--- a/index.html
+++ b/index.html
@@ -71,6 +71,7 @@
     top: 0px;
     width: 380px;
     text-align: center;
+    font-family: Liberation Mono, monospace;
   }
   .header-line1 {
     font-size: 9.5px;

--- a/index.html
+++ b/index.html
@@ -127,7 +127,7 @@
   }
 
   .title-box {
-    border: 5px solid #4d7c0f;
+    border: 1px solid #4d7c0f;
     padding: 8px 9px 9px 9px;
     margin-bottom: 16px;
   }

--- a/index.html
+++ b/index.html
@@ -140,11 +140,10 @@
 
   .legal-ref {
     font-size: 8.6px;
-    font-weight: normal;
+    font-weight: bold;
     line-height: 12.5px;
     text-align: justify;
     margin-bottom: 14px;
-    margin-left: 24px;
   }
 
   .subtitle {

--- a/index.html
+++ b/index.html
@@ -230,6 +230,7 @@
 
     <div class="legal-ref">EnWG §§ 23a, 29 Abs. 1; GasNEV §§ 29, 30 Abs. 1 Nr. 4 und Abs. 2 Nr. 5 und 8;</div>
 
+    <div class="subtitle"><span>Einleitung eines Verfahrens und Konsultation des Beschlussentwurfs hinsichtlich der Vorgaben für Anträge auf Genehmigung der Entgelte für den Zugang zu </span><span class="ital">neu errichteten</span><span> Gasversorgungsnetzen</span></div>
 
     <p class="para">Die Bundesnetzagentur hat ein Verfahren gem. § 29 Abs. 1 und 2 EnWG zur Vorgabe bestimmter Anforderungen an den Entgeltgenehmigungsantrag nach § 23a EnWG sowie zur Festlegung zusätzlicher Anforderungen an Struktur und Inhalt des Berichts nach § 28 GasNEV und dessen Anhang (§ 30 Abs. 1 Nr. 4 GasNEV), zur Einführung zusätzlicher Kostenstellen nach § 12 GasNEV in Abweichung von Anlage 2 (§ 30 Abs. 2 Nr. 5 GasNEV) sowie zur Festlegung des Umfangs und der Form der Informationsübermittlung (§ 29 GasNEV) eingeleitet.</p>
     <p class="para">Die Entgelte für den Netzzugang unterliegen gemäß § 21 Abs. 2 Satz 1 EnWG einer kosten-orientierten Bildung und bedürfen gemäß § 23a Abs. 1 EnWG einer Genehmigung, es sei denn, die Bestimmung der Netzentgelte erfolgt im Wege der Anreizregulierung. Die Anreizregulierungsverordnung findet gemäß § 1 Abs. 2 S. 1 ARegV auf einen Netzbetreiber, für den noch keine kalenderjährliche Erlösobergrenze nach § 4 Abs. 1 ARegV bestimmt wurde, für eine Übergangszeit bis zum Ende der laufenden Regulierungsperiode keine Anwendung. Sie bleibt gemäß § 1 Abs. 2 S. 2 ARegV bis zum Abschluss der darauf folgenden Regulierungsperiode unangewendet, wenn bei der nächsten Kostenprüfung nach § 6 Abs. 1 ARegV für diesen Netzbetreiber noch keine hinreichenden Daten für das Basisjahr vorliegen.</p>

___

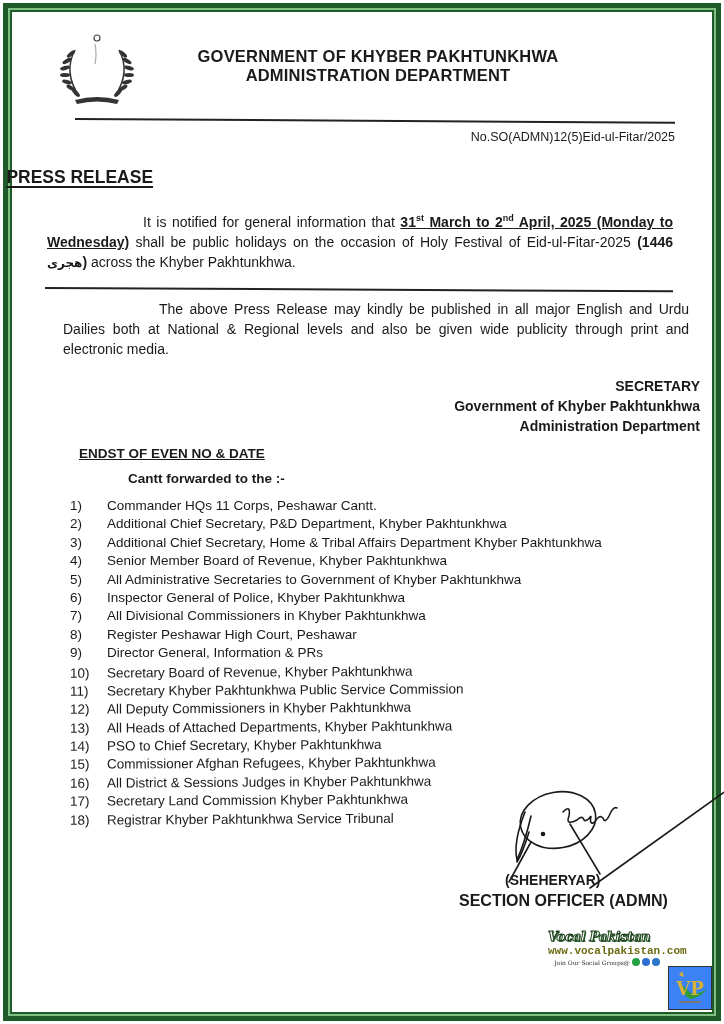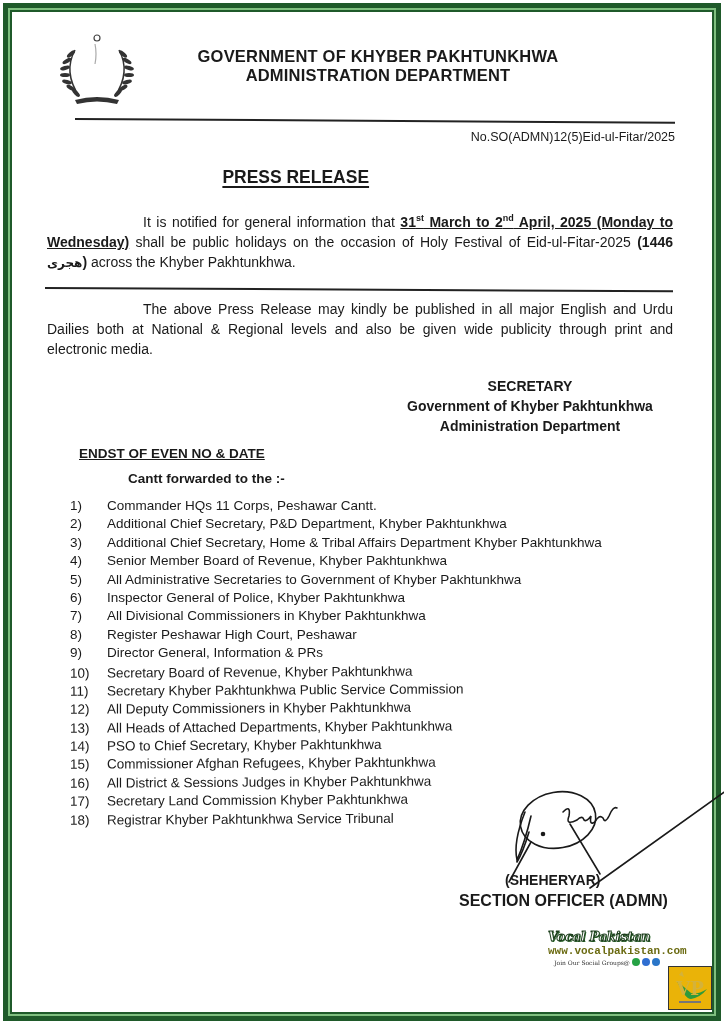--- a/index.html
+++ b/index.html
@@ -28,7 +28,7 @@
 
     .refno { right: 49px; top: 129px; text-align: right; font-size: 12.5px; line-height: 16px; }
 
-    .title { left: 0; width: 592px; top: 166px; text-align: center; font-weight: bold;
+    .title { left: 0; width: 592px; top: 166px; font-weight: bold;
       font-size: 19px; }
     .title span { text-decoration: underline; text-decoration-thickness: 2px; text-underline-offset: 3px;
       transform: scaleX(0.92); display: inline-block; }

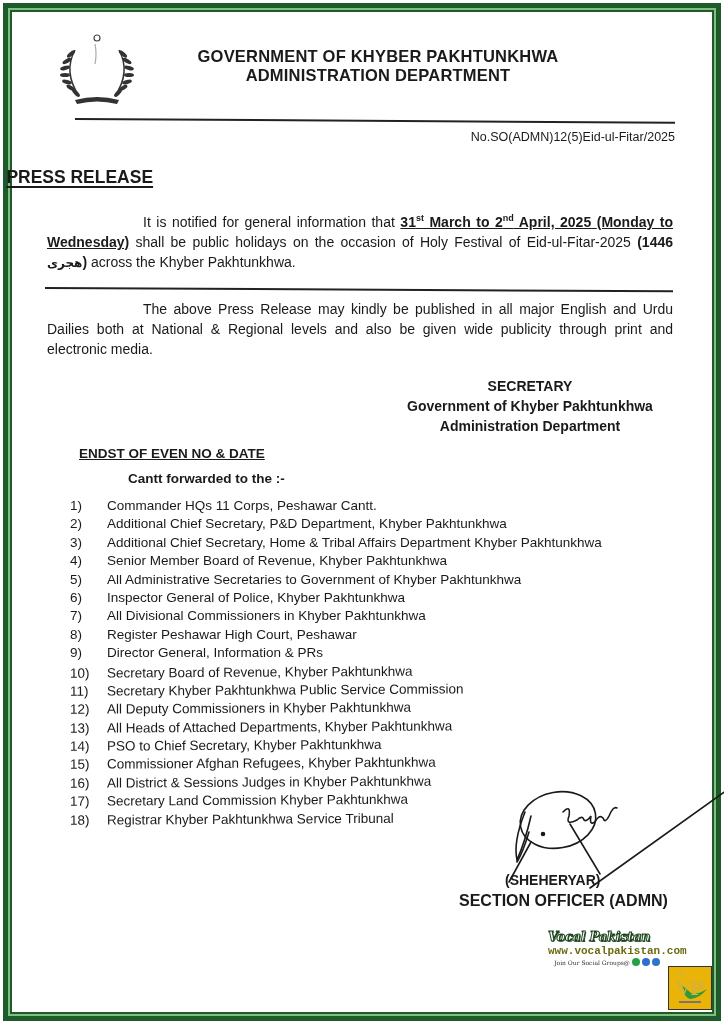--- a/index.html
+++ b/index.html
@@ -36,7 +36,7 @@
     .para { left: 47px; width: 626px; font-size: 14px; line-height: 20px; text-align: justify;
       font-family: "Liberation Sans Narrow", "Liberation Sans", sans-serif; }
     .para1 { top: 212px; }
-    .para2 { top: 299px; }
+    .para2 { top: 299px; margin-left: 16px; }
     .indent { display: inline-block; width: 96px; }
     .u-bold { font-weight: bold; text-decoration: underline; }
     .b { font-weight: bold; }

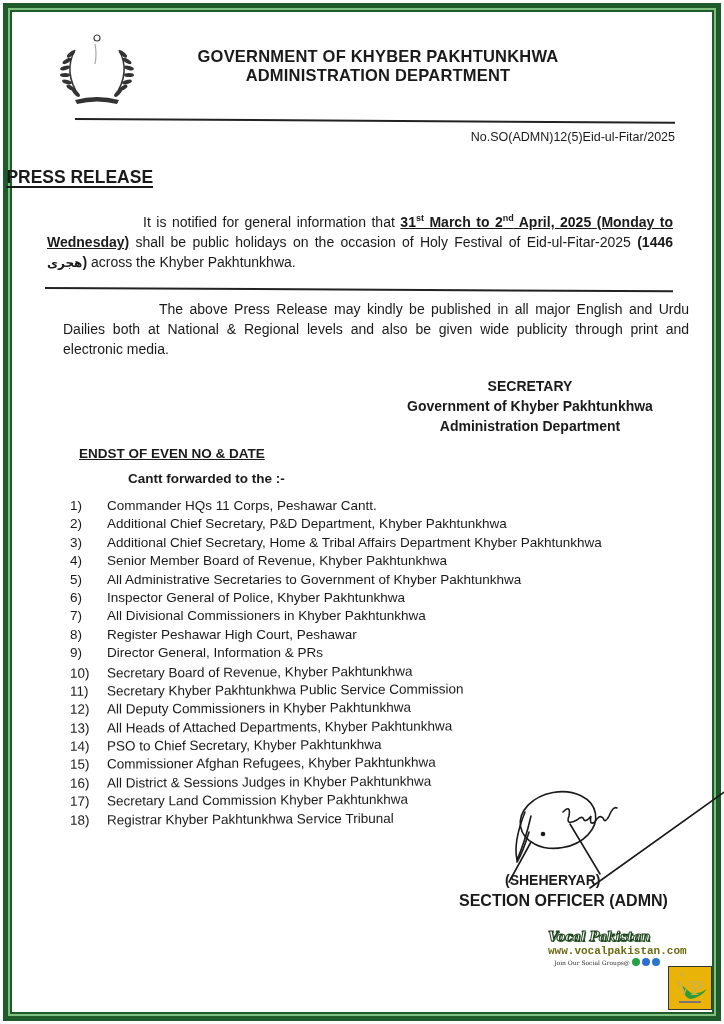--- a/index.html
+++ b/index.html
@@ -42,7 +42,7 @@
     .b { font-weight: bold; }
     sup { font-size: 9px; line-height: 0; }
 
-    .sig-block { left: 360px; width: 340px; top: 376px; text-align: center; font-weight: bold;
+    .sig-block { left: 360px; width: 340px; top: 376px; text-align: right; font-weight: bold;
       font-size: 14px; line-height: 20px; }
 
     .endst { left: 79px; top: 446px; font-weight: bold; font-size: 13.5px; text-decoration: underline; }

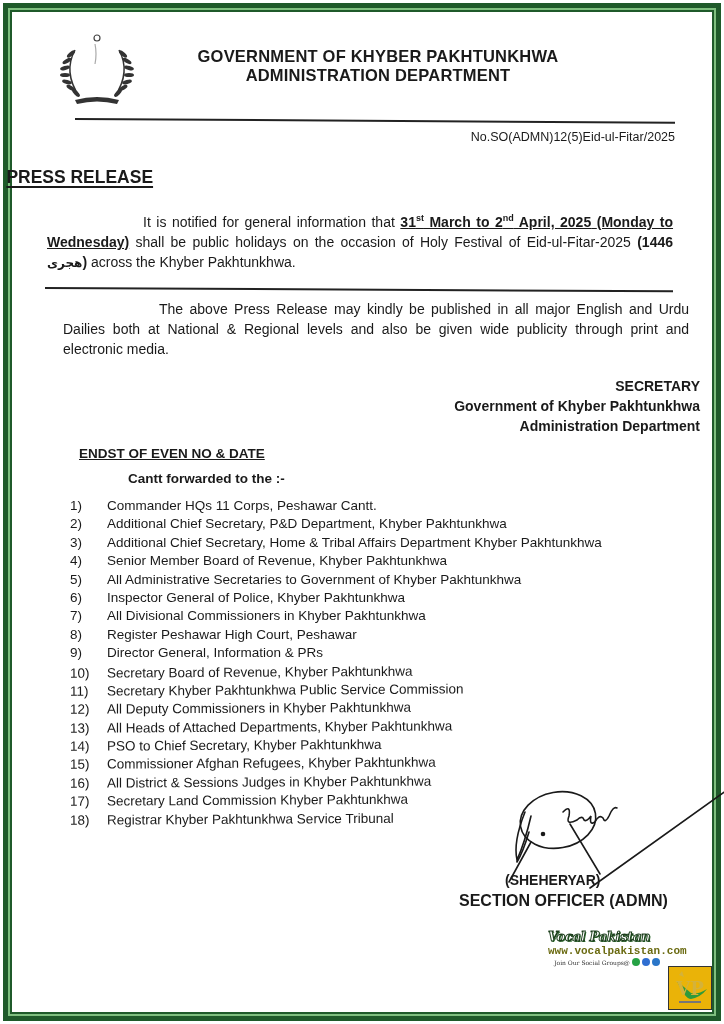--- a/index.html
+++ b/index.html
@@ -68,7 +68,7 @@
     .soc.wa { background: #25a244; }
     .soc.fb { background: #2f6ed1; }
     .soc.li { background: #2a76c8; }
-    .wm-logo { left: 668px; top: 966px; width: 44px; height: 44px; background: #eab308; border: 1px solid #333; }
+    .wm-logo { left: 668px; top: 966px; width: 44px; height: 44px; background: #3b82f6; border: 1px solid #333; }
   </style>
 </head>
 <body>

___

## The problem:
Within the listing above, print exactly the stretch beginning at the line that contains "right; font-weight: bold;" and finishing at the line that contains "44px; background: #eab308;", ends kept, pictures left out, and nothing more.

## Finished exercise:
+    .sig-block { left: 360px; width: 340px; top: 376px; text-align: right; font-weight: bold;
       font-size: 14px; line-height: 20px; }
 
     .endst { left: 79px; top: 446px; font-weight: bold; font-size: 13.5px; text-decoration: underline; }

--- a/index.html
+++ b/index.html
@@ -68,7 +68,7 @@
     .soc.wa { background: #25a244; }
     .soc.fb { background: #2f6ed1; }
     .soc.li { background: #2a76c8; }
-    .wm-logo { left: 668px; top: 966px; width: 44px; height: 44px; background: #eab308; border: 1px solid #333; }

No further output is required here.